Si Lee crédite une chose pour son son, c’est ses racines à Chicago. « Être basé à Chicago a vraiment façonné mon son », dit-il. « Il y a un son rock du Midwest que toutes les chansons incarnent. J’ai joué dans des groupes dans d’autres villes, mais l’approche ici, l’éthique de travail, l’énergie, c’est spécial. »

Cette communauté continue d’alimenter The Kings. « Vos fans locaux et nationaux sont tout », dit Lee. « Nous sommes actifs quotidiennement sur les réseaux sociaux, promouvant concerts et nouvelles sorties. Nous passons même des pubs dans The Illinois Entertainer de temps en temps. »

Perspectives

Interrogé sur ses espoirs pour l’avenir, Lee ne tarde pas à répondre. « J’espère que nous pourrons développer le groupe et obtenir suffisamment de reconnaissance nationale pour ouvrir pour de grands groupes à nouveau », dit-il. « Jouer sur de plus grandes scènes, repartir en tournée nationale, et mettre la musique entre autant de mains que possible. »

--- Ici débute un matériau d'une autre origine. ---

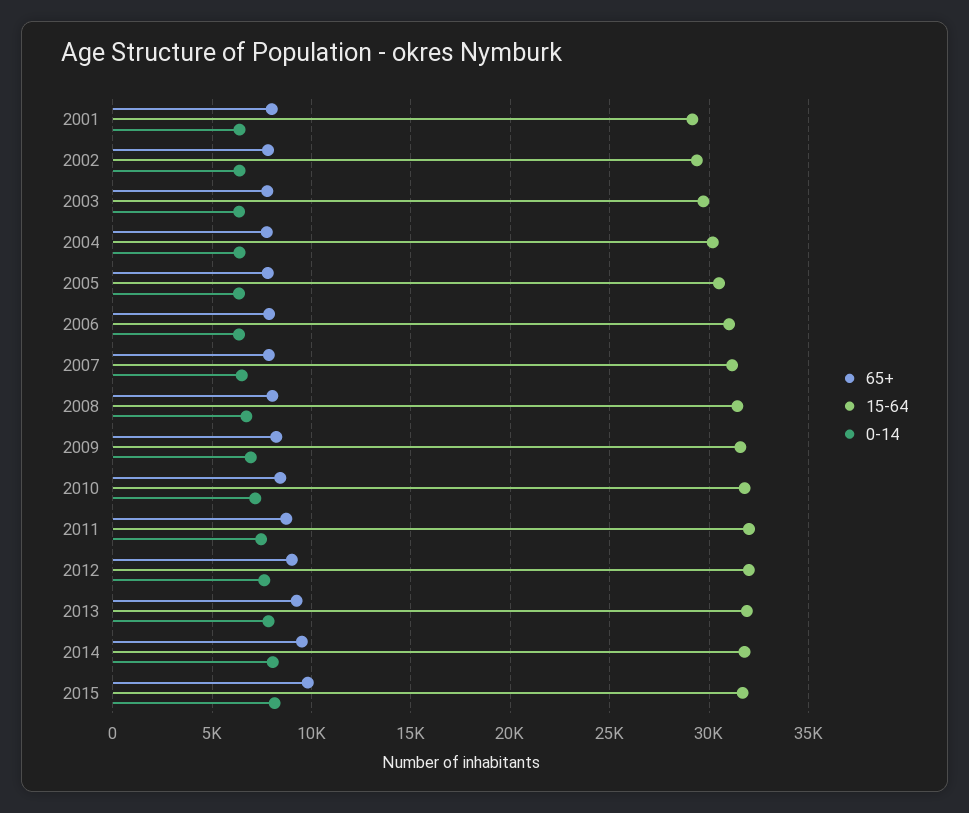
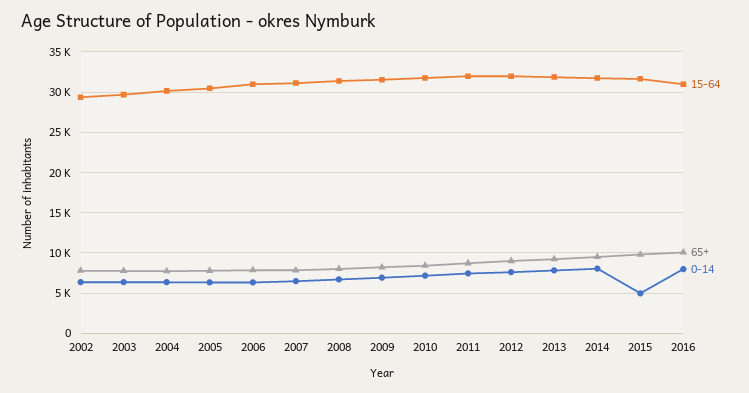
65+, 2001: 8000 -> none
15-64, 2001: 29000 -> none
0-14, 2001: 6500 -> none
0-14, 2015: 8000 -> 5000
15-64, 2016: none -> 31000
65+, 2016: none -> 10000
0-14, 2016: none -> 8000

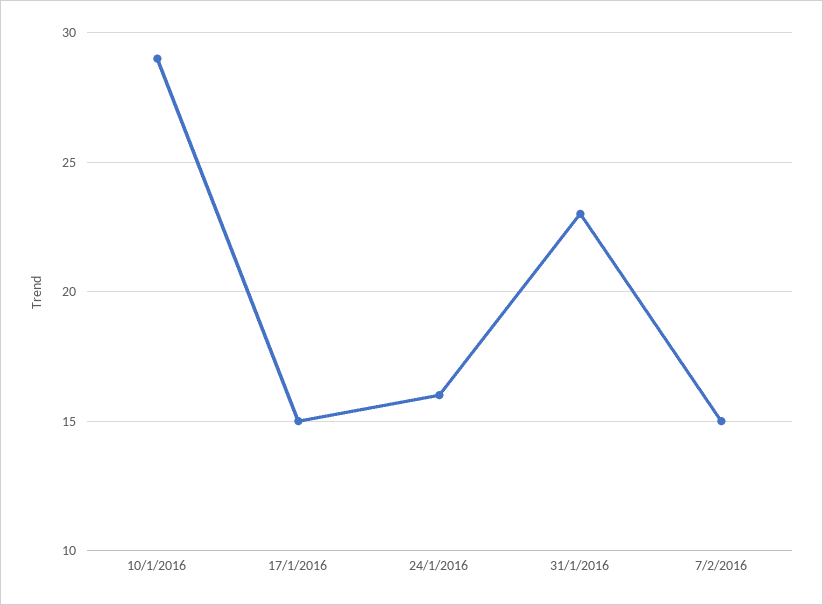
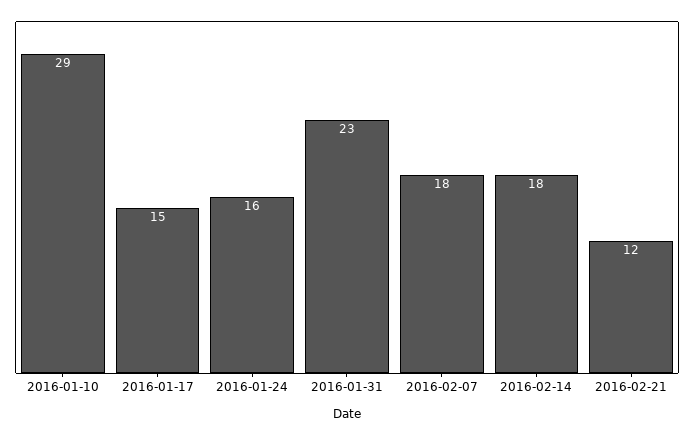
7/2/2016: 15 -> 18
2016-02-14: none -> 18
2016-02-21: none -> 12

Et que souhaite-t-il que les auditeurs retiennent de ses chansons dans des décennies ?

« J’espère que les gens aimeront les chansons, se reconnaîtront dans les paroles, et s’amuseront à rocker », dit-il avec un sourire. « Si je peux améliorer la journée de quelqu’un avec une chanson, alors j’ai fait mon travail. »

Kevin Lee & The Kings ne courent pas après les tendances ; ils créent un rock intemporel avec cœur, refrains et honnêteté. Des clubs bruts de Chicago aux grandes arènes du passé, leur parcours prouve que l’authenticité ne se démode jamais.